Elisa Di Francisca ha appeso il fioretto
al chiodo per dedicarsi interamente alla sua splendida famiglia (un marito e
due figli). Ha scritto il libro “Confessioni di una campionessa imperfetta” con
il quale si è messa a nudo, parlando della sua vita schermistica e privata. Non
credo sia stato facile affrontare la propria esistenza, fatta non solo di
momenti di gloria con le tante vittorie, olimpiadi, campionati del mondo,
europei, coppa del mondo etc., ma anche di momenti bui, dai quali ha saputo
uscirne poiché oltre che nella scherma è stata ed è una fuoriclasse anche nella
vita.
Ha imparato a volersi bene e ciò le ha
permesso di raggiungere una profondità interiore con la quale si è potuta
raccontare a 360°. Con il suo libro ha dato un notevole contributo alla lotta
contro le violenze sulle donne ma, credo, più in generale, anche contro
l’omofobia e certamente contro ogni tipo di abuso.
Oggi è una apprezzata opinionista
televisiva e segue la scherma con grande intensità, sostenendo il CT Cerioni.
Noi della “PIAZZA” le abbiamo sottoposto
una serie di domande, con le quali abbiamo voluto capire quanto sia forte il
suo legame con la famiglia, la scherma, la TV ed il suo impegno sociale.
La chiacchierata è stata particolarmente
piacevole ed ha interessato anche i recenti risultati ai campionati del mondo del
Cairo, da cui gli azzurri hanno portato a casa ben 8 medaglie: 2 ori, 4 argenti
e 2 bronzi, ma di questo diremo in un altro articolo.

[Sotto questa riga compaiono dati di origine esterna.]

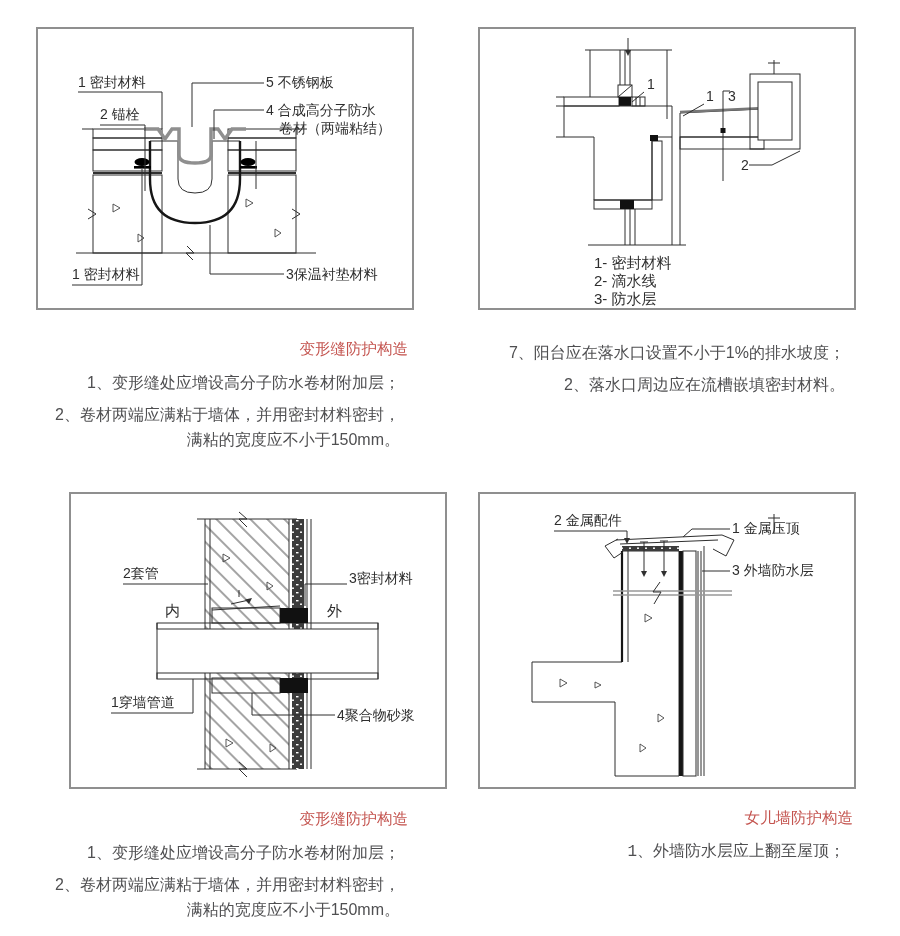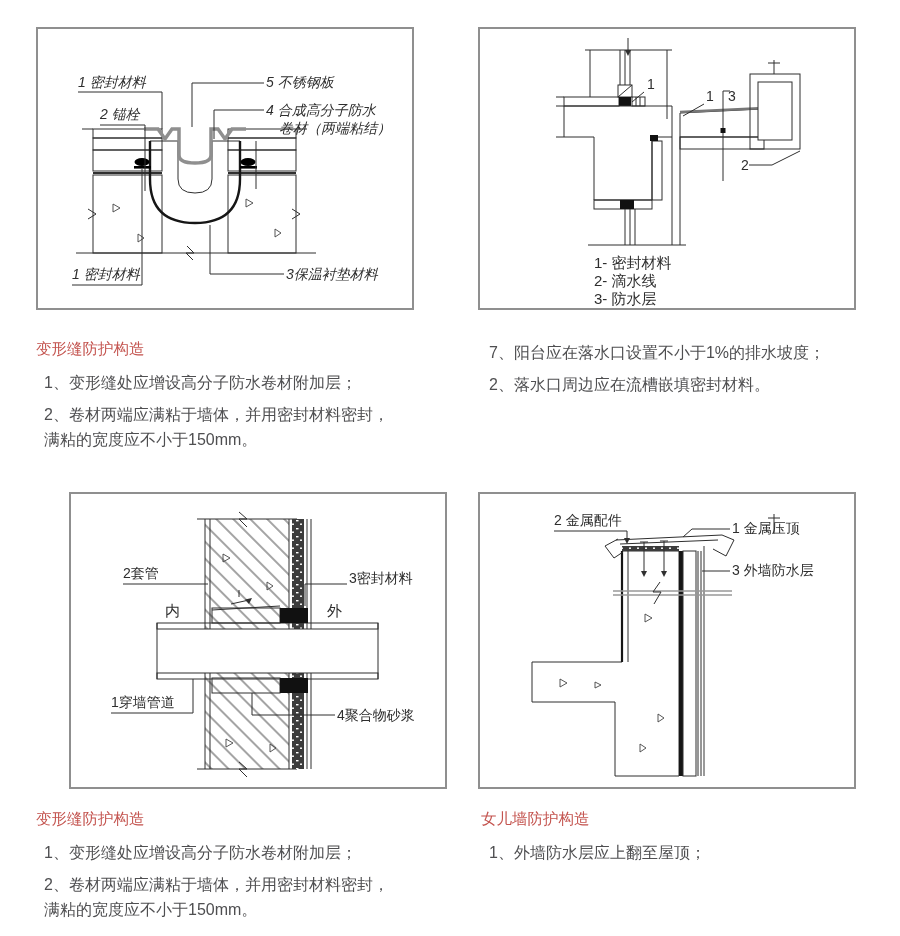"1 密封材料" #box1 { font-style: italic -> none }
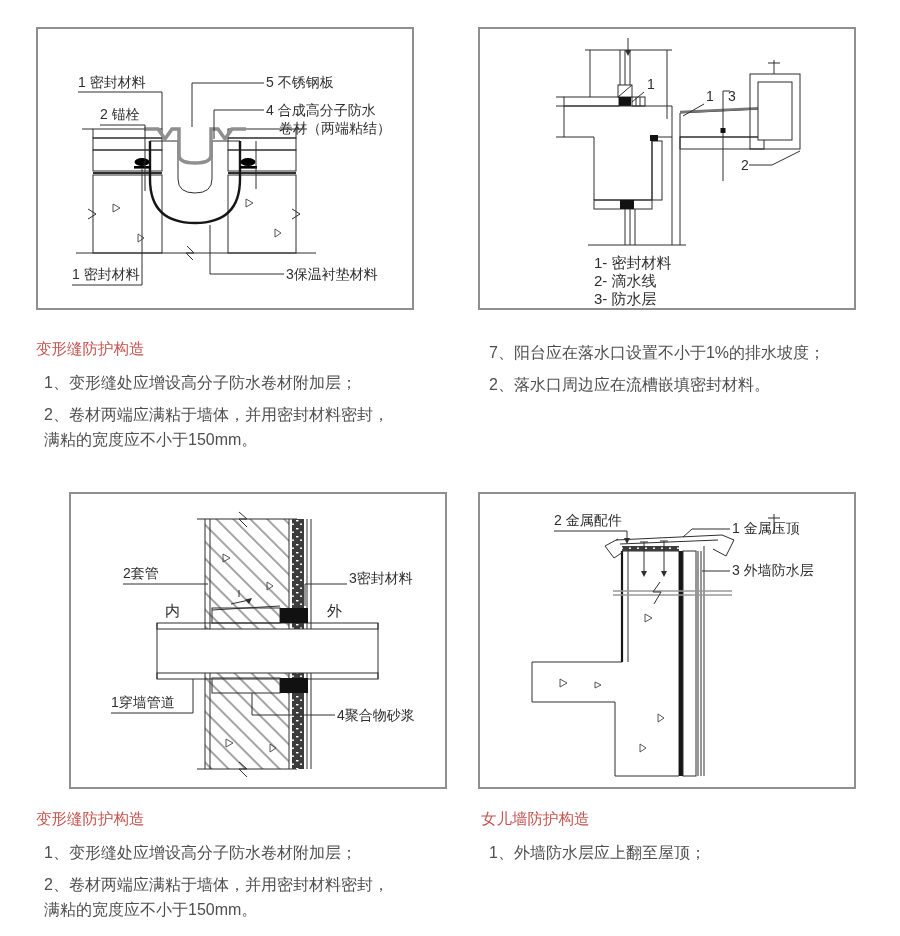"变形缝防护构造" .caption { text-align: none -> right }
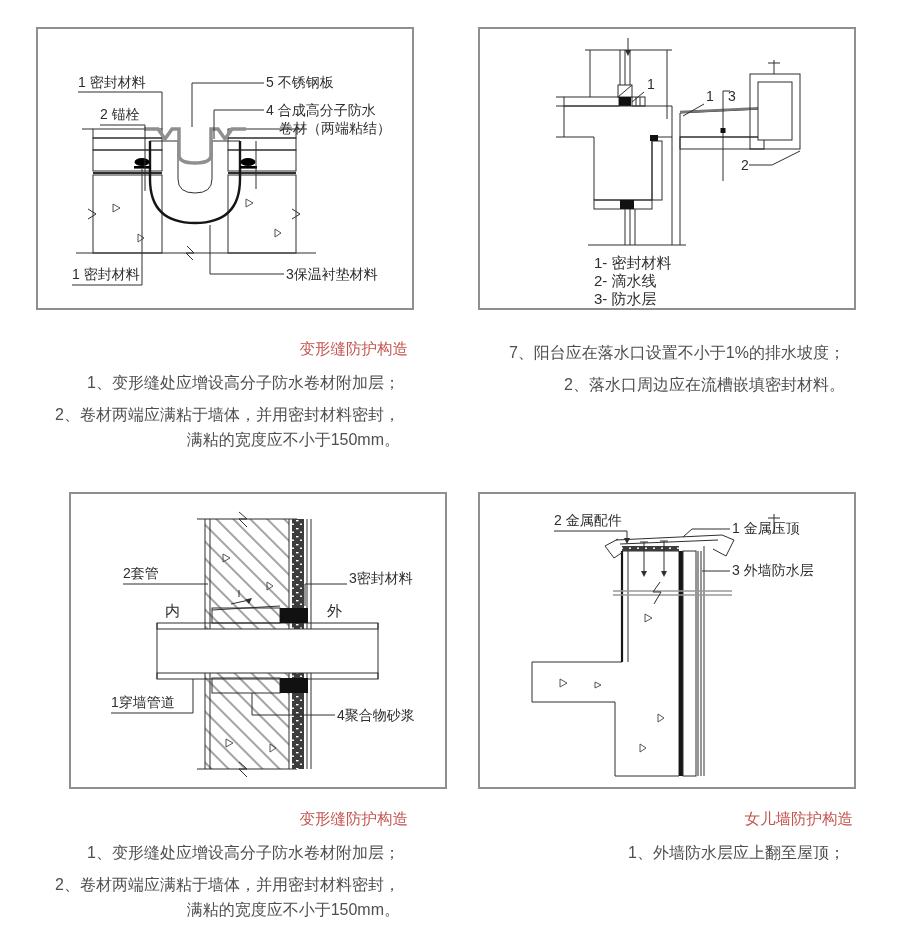"女儿墙防护构造" #cap4 { font-family: none -> Liberation Mono, monospace }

D. Nel tuo libro hai sponsorizzato Cerioni alla
guida tecnica della nazionale di fioretto e nel contempo hai mosso
apprezzamenti non certo lusinghieri verso l’ex CT Cipressa. Ora Cerioni è al timone
del Fioretto italiano ma Cipressa ha un nuovo e rilevante ruolo del quale non
si sa molto: cosa ne pensi?
R. Nel libro parlo del mio rapporto con Stefano Cerioni e con Giovanna
Trillini, della mia esperienza e del malcontento che ha generato in me,
e anche in altri atleti, l’allora commissario tecnico Andrea CIPRESSA. Andrea è un grande oratore, come diplomatico sarebbe
eccellente e sicuramente potrebbe essere un grande presidente della federazione,
però come commissario tecnico non riusciva a gestire il gruppo perché è una
persona molto buona, voleva accontentare tutti, diceva sempre sì. Anche nella propria
famiglia ai tuoi figli non puoi dire sempre sì. A ragion veduta, qualche no lo devi
dire, devi dare delle regole e devi far sentire che sei il leader, che hai
polso per gestire le situazioni. Purtroppo fu sfiduciato anche dagli atleti è
ciò ha provocato la sua sostituzione. In seguito il Presidente Azzi gli ha
conferito il ruolo di coordinatore dei commissari tecnici. In tutta sincerità,
per il futuro gli auguro il meglio.
D. Una campionessa di razza come
te che ricordi ha dei suoi inizi e come ti sei appassionata a questo sport e a
questa specialità?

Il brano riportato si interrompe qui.